Using the records that appear below, write out exactly the lines from the one with "- Open the Code" through the one with "Go to the Civic", keeping both end lines.

[Input data Boundary: Start]

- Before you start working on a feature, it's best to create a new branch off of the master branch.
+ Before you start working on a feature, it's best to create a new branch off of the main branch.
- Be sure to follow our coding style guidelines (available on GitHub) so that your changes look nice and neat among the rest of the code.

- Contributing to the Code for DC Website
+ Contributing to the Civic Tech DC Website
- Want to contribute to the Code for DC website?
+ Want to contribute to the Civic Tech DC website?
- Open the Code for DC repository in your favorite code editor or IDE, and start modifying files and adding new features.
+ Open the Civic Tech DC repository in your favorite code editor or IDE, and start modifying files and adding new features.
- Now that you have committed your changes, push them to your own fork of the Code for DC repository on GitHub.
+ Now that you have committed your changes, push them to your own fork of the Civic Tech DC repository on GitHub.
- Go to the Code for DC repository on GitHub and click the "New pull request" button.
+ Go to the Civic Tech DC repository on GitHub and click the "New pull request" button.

[Input data Boundary: End]
[Input data Boundary: Start]

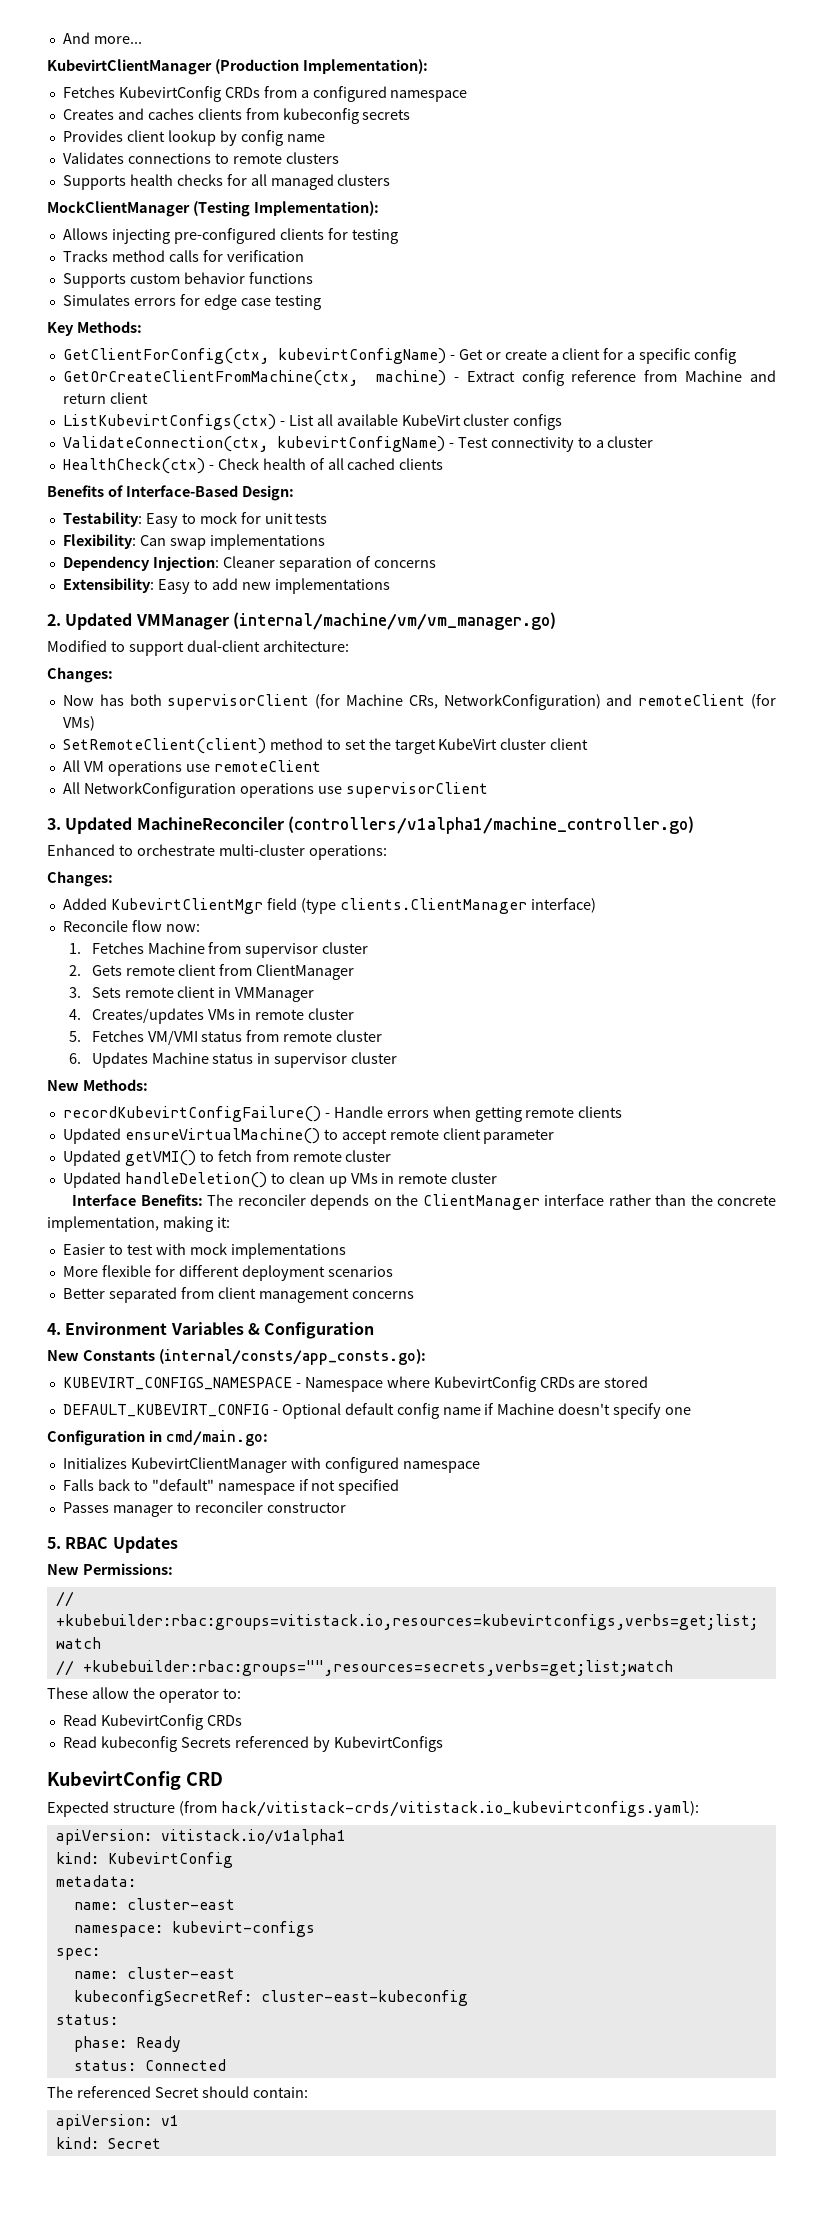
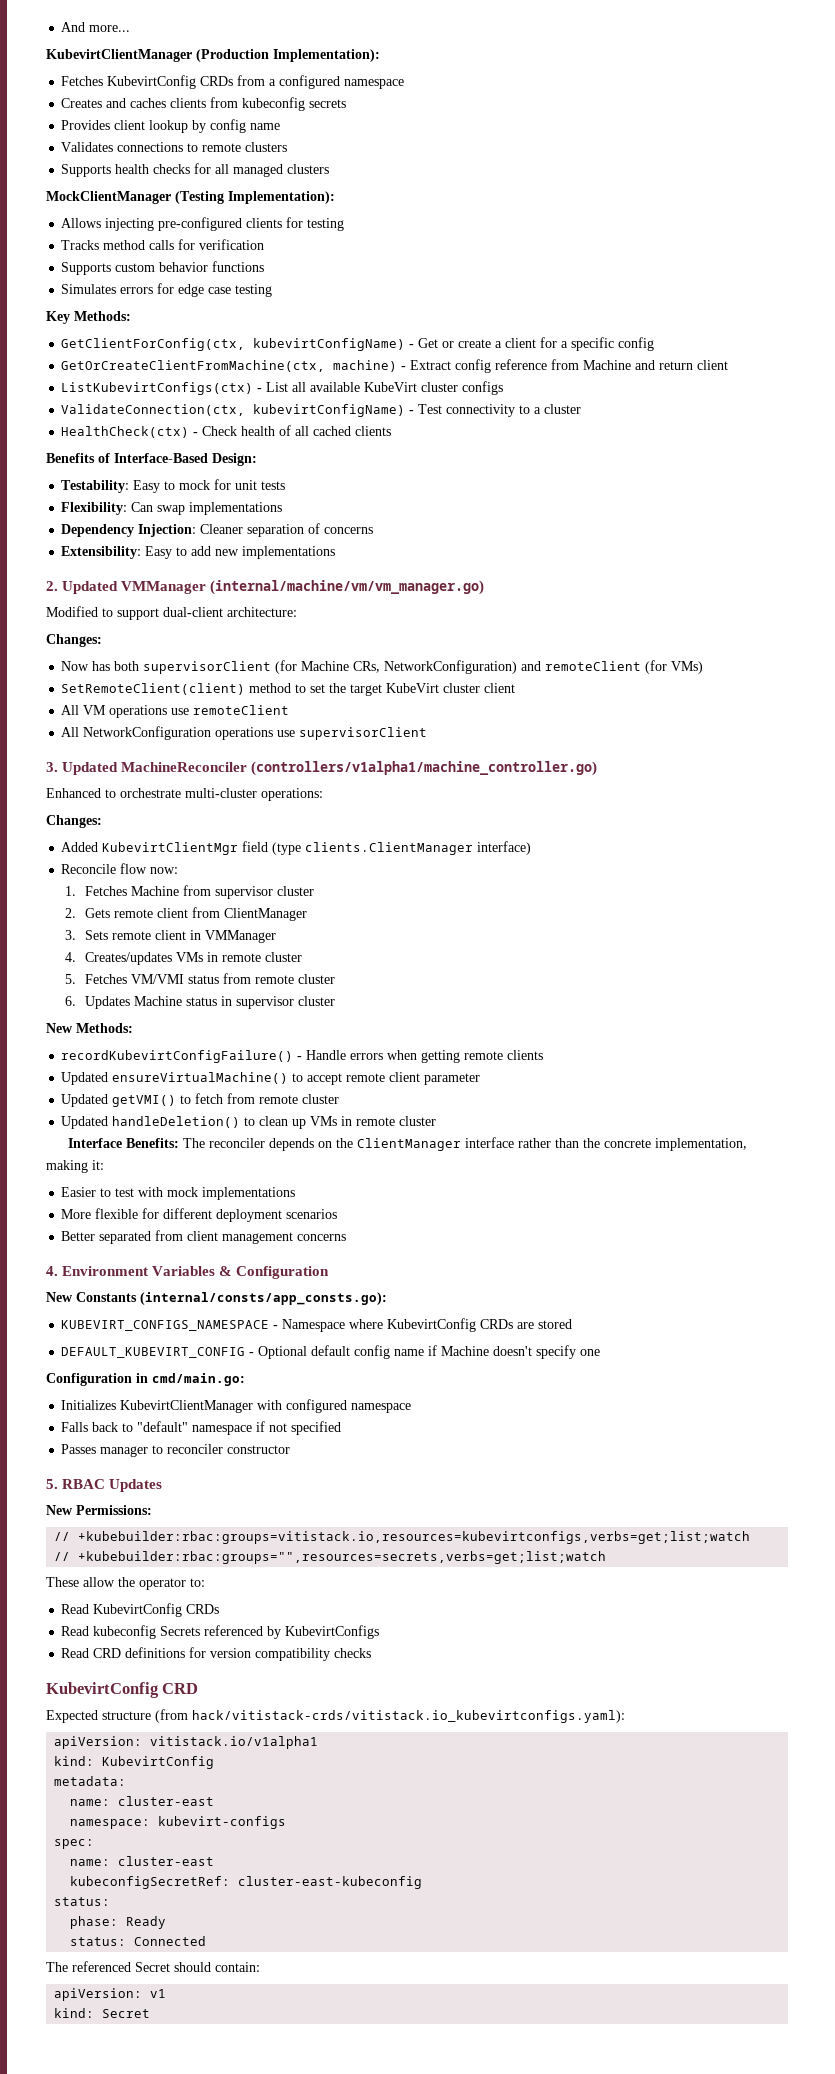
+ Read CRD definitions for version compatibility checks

[Input data Boundary: End]

# Reply:
- Open the Code for DC repository in your favorite code editor or IDE, and start modifying files and adding new features.
+ Open the Civic Tech DC repository in your favorite code editor or IDE, and start modifying files and adding new features.
- Now that you have committed your changes, push them to your own fork of the Code for DC repository on GitHub.
+ Now that you have committed your changes, push them to your own fork of the Civic Tech DC repository on GitHub.
- Go to the Code for DC repository on GitHub and click the "New pull request" button.
+ Go to the Civic Tech DC repository on GitHub and click the "New pull request" button.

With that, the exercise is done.